Learning & the Brain (www.learningandthebrain.com) provides professional development opportunities that connect educators with the latest research on the brain and learning and its implications for education in easily understandable language. Children’s librarians are informal educators; we can benefit by participating in professional Learning & the Brain conferences, one-day seminars, and summer institutes. These events frame the information so it can be geared toward practical use by educators working with children.

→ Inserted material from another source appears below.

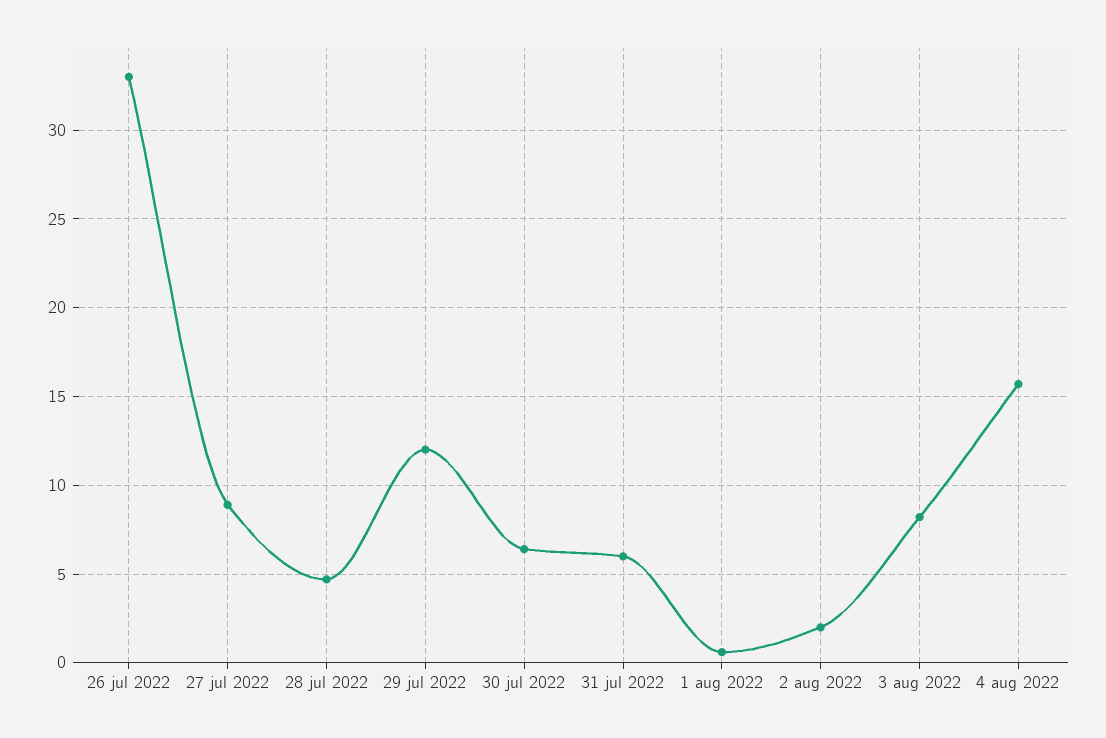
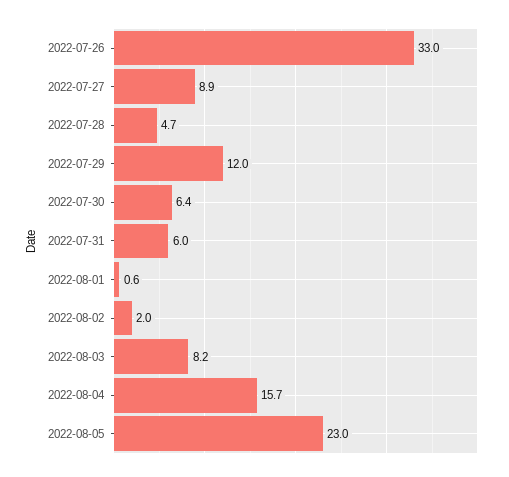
2022-08-05: none -> 23

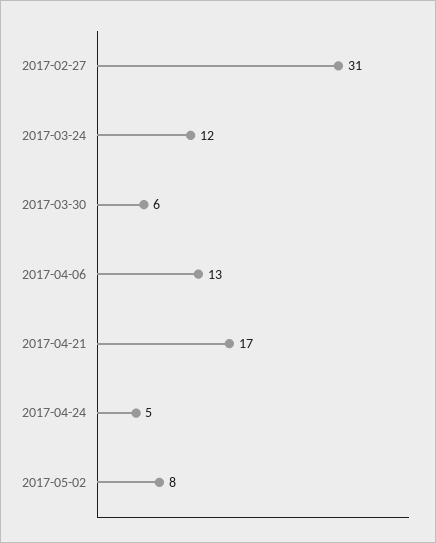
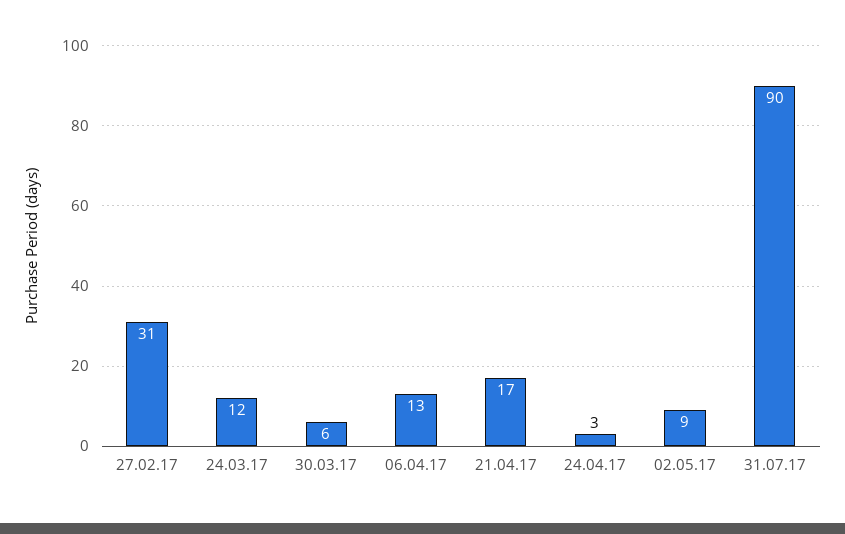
2017-04-24: 5 -> 3
2017-05-02: 8 -> 9
31.07.17: none -> 90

The Dana Alliance for Brain Initiatives (www.dana.org/About/DABI/) is a nonprofit organization committed to advancing public awareness about the progress and promise of brain research and to disseminating information on the brain in an understandable and accessible fashion. They coordinate Brain Awareness Week, publish books, report on progress in brain research and allow you to sign up to have the latest neuroscience news delivered to your inbox. They also host the free online Girl Scouts Healthy Brain Initiative (www.dana.org/Publications/Scouts/) to help scout leaders create programs that encourage brain healthy lifestyles.

“Changing Brains” (http://changingbrains.uoregon.edu/watch.html) is a series of free videos that feature leading researchers describing keys to healthy brain development. The two-to-ten-minute videos focus on brain plasticity, imagining and development, vision, hearing, motor system, attention, language, reading, math, music, emotions, and learning.

PubMed (http://pubmed.gov) is the US National Library of Medicine’s premier search system for health information, and it can be accessed free online. It comprises more than twenty-seven million citations to biomedical literature and online books as well as many links to full-text content.

Butterfly Wings: Laughing and Learning with Littles (www.butterflywingsearlyyearsconsultancy.com.au/laughing--learning/) is maintained by two Australian Early Years consultants. Although the offerings are limited, this is a joyful and useful site. Clicking on the menu for “Rhymes” takes you to great brain-based developmental tips and creative programming ideas to accompany rhymes such as “You Are My Sunshine” and “The Veggie Macarena.” &

References

  1. Jack P. Shonkoff, “Breakthrough Impacts: What Science Tells Us about Supporting Early Childhood Development,” Young Children 72, no. 2 (2017): 9.
  2. Alison Gopnik, The Gardener and the Carpenter: What the New Science of Child Development Tells Us about the Relationship between Parents and Children (New York: Farrar, 2016).